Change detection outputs
┄┄┄┄┄┄┄┄┄┄

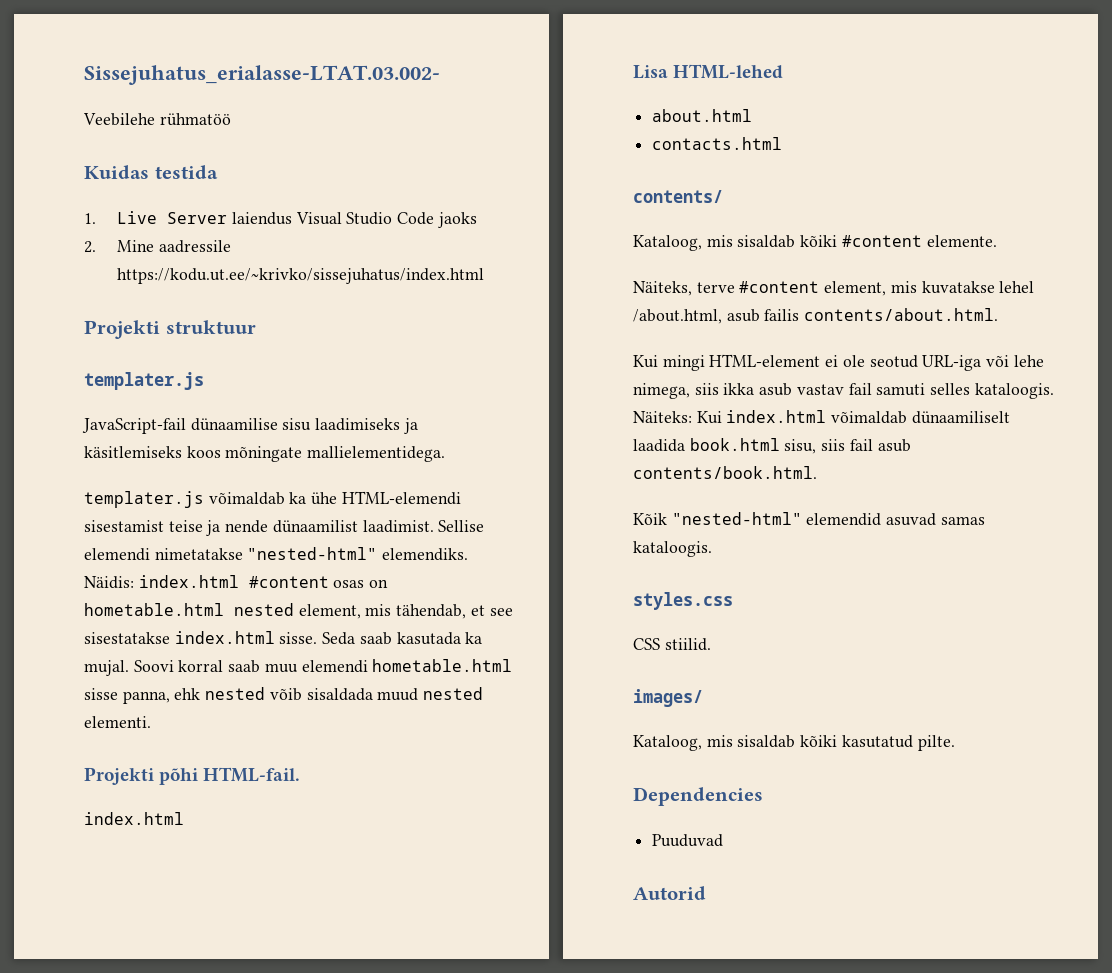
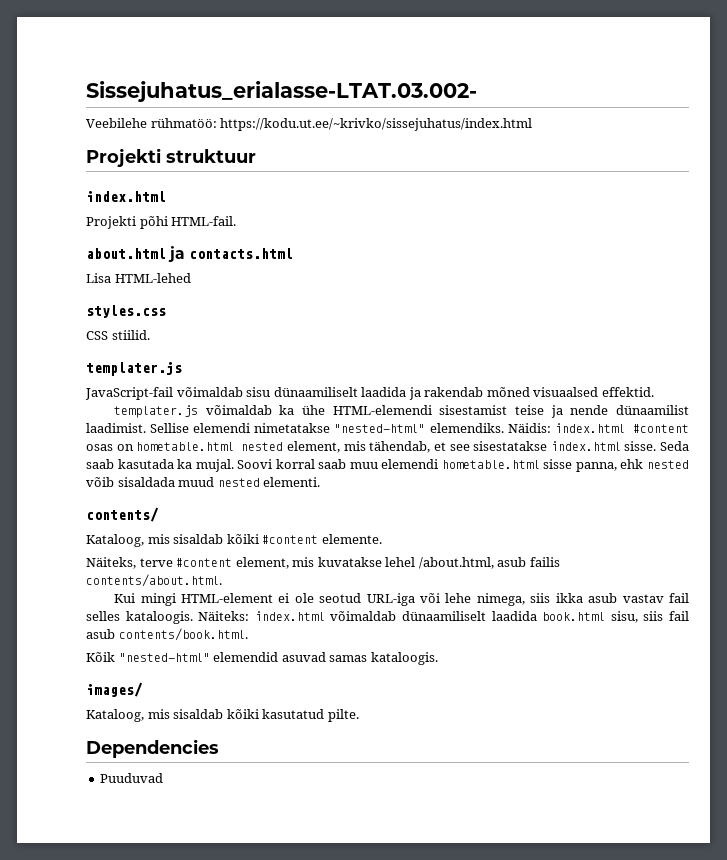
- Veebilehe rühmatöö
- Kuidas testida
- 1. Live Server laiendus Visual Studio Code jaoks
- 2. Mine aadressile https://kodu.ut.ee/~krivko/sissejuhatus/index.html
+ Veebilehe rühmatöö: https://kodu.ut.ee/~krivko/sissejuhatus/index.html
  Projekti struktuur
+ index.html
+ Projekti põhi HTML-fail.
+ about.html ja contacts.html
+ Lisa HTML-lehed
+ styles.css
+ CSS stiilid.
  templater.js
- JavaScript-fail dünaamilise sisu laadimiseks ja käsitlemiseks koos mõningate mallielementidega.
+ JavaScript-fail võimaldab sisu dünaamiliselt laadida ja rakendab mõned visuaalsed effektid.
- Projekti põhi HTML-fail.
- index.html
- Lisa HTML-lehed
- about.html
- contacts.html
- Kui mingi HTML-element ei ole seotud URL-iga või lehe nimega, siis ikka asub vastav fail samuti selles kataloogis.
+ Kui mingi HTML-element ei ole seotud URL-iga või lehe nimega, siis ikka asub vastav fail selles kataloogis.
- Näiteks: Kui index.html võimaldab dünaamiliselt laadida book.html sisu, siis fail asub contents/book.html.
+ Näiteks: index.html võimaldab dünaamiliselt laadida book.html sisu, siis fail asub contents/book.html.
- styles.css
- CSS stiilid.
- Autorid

┄┄┄┄┄┄┄┄┄┄

What the task requires. Copy out every line of the data that includes the word "book".

Solution to the exercise.
- Näiteks: Kui index.html võimaldab dünaamiliselt laadida book.html sisu, siis fail asub contents/book.html.
+ Näiteks: index.html võimaldab dünaamiliselt laadida book.html sisu, siis fail asub contents/book.html.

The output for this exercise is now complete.